| ACTIVITY |
The material below holds the lines to copy: from the one with "franchise bagage (sauf" up to and including the one with "text-align: center ->". Copy them exactly and skip the pictures.

━━━━━ MATERIAL SUPPLIED

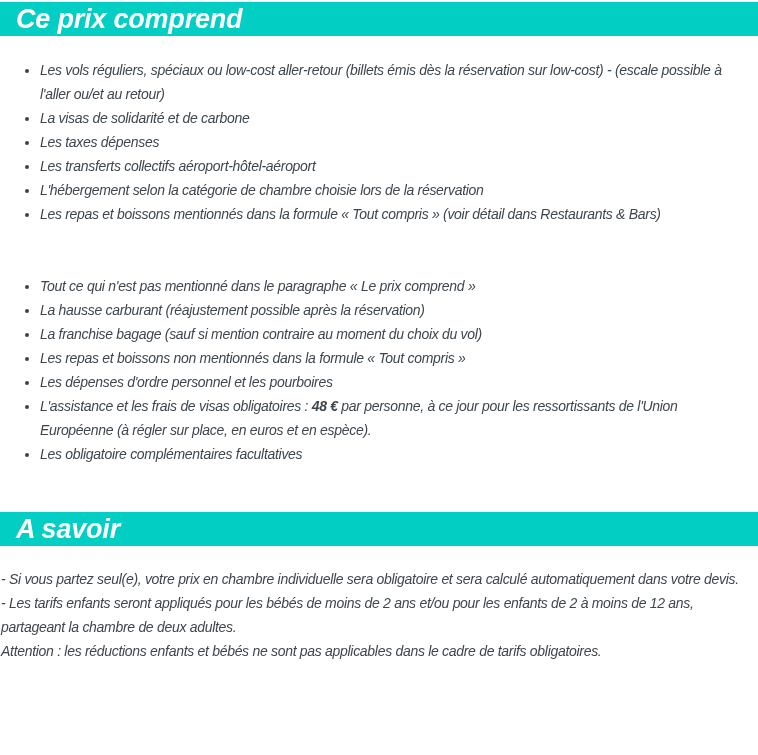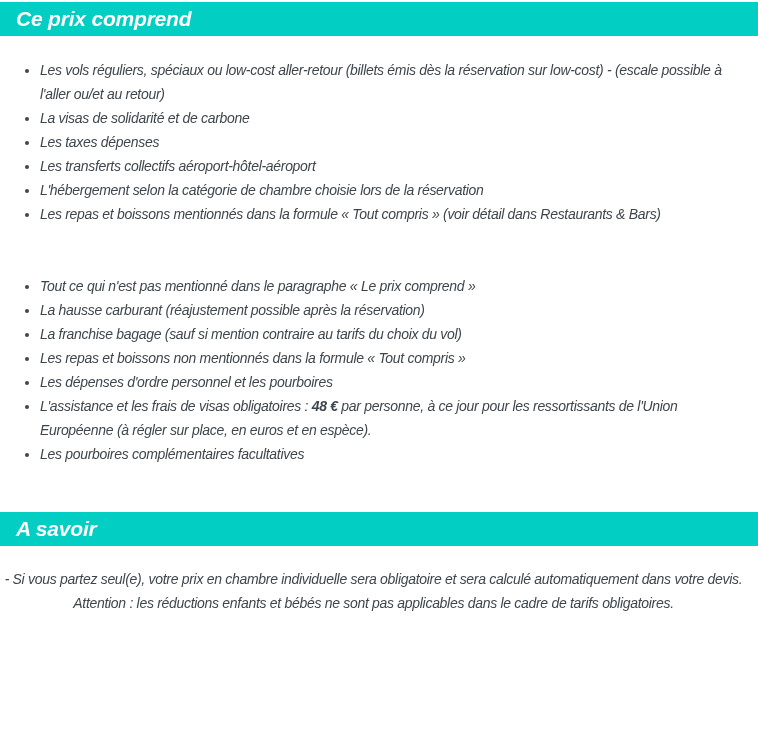"Ce prix comprend" .bar-title { font-size: 21px -> 27px }
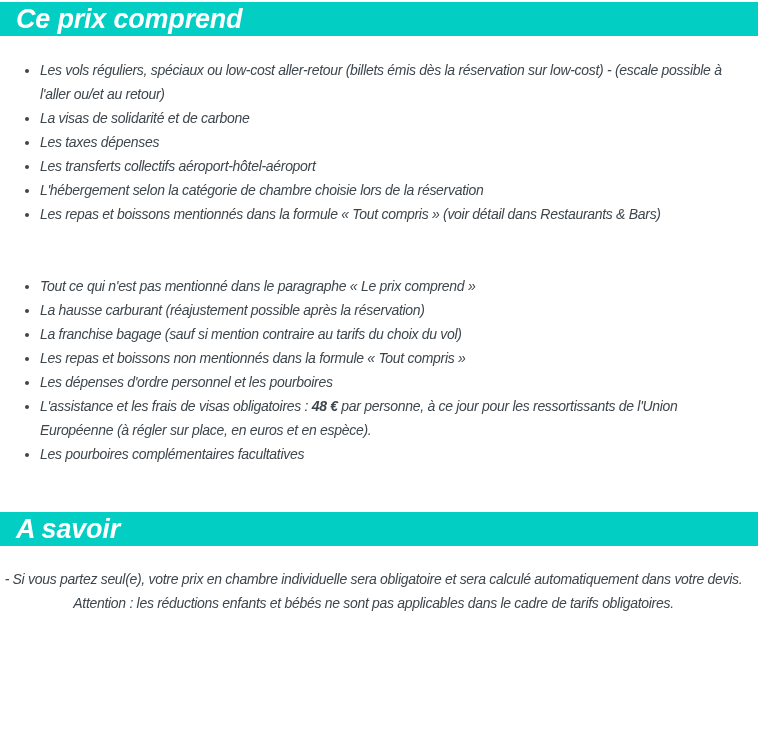"La franchise bagage (sauf si" span { text: tarifs -> moment }
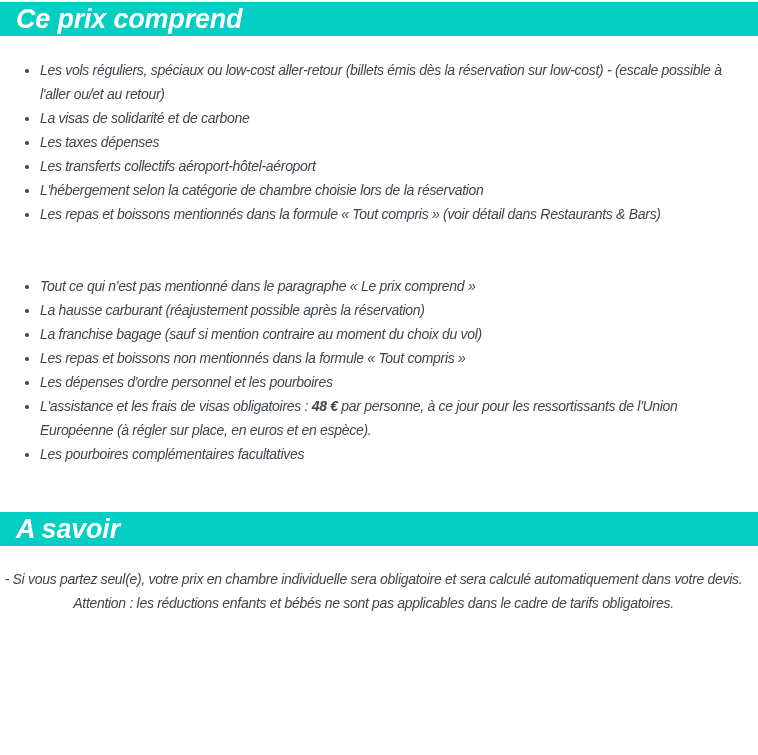"Les pourboires complémentaires" span { text: pourboires -> obligatoire }
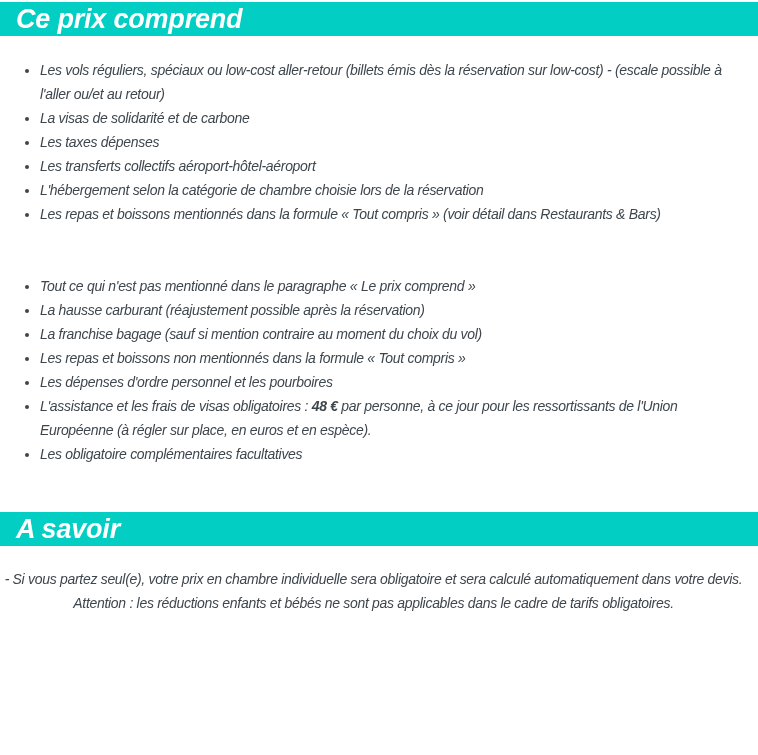"A savoir" .section--know { text-align: center -> none }
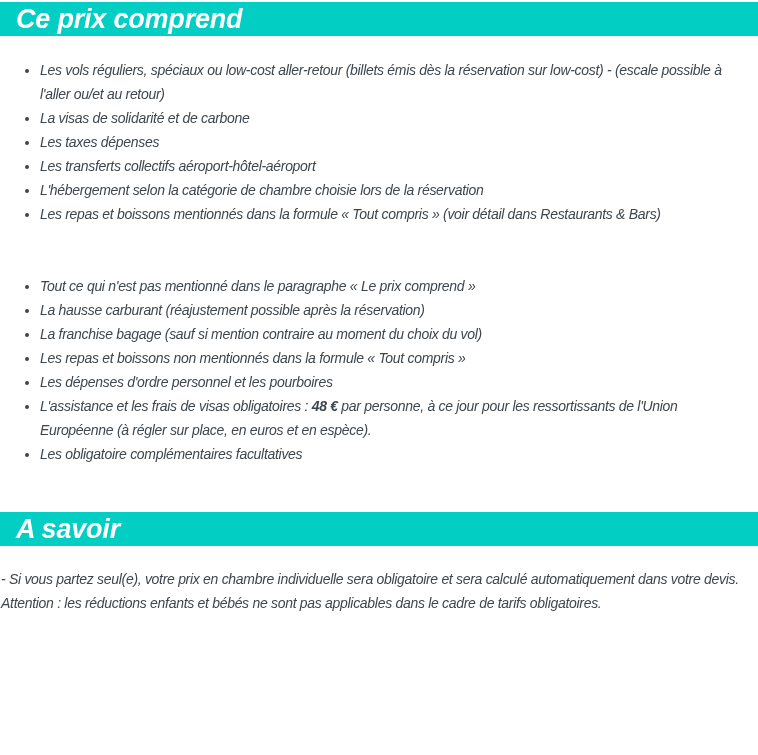"- Les tarifs enfants seront" p.note-line { html: none -> <p>- Les tarifs enfants seront appliqués pour les bébés de moins de 2 ans et/ou pour les enfants de 2 à moins de 12 ans, partageant la chambre de deux adultes.</p> }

━━━━━━━━━━

| WRITTEN ANSWER |
"La franchise bagage (sauf si" span { text: tarifs -> moment }
"Les pourboires complémentaires" span { text: pourboires -> obligatoire }
"A savoir" .section--know { text-align: center -> none }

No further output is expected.